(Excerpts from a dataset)

%%

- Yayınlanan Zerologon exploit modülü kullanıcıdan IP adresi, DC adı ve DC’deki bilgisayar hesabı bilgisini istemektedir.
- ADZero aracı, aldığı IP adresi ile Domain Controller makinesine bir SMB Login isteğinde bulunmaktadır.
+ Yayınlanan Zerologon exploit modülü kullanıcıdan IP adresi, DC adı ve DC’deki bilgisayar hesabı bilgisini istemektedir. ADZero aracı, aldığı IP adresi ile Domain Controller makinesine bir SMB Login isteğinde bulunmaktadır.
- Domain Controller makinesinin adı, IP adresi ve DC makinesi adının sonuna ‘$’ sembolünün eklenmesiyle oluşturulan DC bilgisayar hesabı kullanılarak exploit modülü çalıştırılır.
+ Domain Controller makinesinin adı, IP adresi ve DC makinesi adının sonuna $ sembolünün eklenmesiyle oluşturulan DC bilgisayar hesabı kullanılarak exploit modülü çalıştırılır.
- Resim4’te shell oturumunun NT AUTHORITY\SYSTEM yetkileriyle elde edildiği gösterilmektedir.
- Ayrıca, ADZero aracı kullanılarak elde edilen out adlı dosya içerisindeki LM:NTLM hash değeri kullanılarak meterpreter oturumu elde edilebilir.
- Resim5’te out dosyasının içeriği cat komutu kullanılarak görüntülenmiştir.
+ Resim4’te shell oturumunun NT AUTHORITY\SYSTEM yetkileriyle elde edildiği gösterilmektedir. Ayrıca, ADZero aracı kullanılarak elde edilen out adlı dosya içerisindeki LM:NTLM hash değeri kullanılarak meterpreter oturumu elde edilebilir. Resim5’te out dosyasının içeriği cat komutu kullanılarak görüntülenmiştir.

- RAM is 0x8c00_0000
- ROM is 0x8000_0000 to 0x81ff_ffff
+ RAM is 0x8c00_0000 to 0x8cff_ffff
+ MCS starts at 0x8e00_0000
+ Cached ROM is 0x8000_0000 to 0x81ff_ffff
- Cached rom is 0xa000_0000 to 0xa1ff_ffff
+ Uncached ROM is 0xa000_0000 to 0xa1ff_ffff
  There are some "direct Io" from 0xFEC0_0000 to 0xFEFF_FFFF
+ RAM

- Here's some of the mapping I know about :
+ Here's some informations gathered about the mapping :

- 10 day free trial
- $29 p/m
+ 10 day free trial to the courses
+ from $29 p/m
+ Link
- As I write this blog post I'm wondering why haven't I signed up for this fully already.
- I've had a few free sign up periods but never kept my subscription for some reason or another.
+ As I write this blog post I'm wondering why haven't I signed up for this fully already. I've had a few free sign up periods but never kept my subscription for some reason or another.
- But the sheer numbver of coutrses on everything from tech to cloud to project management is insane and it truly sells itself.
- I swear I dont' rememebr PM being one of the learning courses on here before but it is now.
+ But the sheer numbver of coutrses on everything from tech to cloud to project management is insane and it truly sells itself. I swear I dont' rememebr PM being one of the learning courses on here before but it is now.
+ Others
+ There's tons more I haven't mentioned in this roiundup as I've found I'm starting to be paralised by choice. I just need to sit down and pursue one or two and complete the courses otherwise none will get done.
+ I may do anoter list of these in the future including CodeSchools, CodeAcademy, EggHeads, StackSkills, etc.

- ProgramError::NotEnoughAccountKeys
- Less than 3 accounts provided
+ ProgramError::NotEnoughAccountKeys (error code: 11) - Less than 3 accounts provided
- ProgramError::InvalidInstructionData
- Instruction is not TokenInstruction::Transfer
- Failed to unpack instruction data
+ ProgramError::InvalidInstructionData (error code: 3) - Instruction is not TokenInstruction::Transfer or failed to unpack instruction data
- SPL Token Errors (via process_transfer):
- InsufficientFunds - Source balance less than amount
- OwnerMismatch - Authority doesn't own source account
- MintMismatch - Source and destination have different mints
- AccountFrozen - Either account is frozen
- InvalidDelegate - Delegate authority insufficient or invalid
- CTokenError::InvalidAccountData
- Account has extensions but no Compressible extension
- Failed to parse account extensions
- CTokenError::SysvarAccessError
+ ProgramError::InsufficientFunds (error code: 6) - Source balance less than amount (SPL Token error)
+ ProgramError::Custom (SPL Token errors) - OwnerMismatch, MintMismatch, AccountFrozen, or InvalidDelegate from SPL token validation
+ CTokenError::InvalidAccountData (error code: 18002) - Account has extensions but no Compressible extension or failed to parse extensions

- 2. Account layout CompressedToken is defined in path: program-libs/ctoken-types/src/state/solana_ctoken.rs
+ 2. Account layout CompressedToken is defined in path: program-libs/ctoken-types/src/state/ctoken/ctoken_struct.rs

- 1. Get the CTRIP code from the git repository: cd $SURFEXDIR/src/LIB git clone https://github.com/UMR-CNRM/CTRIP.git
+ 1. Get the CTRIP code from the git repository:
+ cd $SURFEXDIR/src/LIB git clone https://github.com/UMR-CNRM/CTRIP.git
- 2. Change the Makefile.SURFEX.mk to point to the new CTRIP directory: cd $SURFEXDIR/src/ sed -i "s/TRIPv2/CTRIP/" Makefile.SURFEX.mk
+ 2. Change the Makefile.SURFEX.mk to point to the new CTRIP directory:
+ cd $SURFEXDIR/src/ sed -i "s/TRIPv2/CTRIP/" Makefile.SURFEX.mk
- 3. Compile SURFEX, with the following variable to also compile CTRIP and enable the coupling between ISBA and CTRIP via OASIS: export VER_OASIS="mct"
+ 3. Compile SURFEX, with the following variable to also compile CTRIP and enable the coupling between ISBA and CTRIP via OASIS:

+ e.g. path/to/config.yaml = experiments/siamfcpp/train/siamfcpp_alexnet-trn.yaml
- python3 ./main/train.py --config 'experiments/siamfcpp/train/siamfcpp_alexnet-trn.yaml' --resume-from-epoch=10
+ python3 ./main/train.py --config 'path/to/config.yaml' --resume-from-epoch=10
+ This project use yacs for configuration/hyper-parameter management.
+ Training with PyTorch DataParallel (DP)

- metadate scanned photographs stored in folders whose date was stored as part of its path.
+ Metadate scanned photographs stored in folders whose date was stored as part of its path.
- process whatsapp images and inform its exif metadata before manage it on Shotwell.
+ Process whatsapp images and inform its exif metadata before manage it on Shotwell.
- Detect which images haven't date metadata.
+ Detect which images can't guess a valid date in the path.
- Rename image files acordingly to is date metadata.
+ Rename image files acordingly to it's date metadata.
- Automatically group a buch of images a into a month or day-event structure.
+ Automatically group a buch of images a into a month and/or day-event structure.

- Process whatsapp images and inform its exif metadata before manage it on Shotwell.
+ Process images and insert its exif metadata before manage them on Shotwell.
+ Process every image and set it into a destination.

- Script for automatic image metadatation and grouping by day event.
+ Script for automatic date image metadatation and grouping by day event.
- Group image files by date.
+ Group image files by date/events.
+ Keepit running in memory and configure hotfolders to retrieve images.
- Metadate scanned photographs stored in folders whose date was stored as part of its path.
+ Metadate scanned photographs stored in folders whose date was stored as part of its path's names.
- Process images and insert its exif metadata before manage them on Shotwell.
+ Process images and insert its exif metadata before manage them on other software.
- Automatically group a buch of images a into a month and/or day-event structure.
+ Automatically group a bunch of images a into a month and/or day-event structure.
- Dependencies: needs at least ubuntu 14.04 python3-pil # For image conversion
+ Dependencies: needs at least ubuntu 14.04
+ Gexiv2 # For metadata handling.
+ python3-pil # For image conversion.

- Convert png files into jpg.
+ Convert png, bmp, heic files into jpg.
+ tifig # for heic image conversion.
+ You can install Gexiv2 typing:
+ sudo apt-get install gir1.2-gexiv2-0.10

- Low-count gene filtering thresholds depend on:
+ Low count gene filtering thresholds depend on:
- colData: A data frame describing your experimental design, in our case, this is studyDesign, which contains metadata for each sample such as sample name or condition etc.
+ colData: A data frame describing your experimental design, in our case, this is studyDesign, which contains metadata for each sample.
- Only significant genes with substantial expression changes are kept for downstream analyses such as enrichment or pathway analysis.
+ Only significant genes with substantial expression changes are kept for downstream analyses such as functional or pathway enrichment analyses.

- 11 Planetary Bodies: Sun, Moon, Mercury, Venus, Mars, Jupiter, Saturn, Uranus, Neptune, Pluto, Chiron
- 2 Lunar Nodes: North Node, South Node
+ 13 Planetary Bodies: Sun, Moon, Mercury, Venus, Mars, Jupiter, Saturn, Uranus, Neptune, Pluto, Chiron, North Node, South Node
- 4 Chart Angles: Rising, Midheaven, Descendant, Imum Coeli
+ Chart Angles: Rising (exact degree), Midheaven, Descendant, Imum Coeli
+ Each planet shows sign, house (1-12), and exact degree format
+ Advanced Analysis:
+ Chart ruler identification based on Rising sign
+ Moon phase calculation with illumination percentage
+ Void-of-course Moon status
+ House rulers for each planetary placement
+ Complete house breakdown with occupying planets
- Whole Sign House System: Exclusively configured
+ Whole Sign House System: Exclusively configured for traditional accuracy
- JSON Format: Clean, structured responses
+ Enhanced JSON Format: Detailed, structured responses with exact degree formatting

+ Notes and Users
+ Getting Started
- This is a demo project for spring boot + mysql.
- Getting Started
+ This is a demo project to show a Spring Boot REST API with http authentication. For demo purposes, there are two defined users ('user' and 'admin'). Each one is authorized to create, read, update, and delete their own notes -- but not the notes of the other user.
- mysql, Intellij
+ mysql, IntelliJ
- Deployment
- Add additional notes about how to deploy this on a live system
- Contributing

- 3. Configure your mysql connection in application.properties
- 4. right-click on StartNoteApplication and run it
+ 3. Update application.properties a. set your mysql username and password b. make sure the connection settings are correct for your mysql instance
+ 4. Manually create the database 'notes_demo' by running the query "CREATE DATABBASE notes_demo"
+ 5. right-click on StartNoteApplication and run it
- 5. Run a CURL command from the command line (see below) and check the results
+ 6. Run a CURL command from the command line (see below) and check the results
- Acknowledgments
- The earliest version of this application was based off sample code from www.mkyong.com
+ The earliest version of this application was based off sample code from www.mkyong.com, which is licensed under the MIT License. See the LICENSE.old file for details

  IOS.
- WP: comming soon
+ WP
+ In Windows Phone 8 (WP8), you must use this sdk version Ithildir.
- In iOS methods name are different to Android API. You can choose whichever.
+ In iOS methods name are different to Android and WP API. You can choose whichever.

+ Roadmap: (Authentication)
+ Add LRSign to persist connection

%%

- [EXERCISE REQUIREMENTS] All lines above that include the word "another" must be copied into the answer.

- [SOLUTION TO THIS TASK]
- I've had a few free sign up periods but never kept my subscription for some reason or another.
+ As I write this blog post I'm wondering why haven't I signed up for this fully already. I've had a few free sign up periods but never kept my subscription for some reason or another.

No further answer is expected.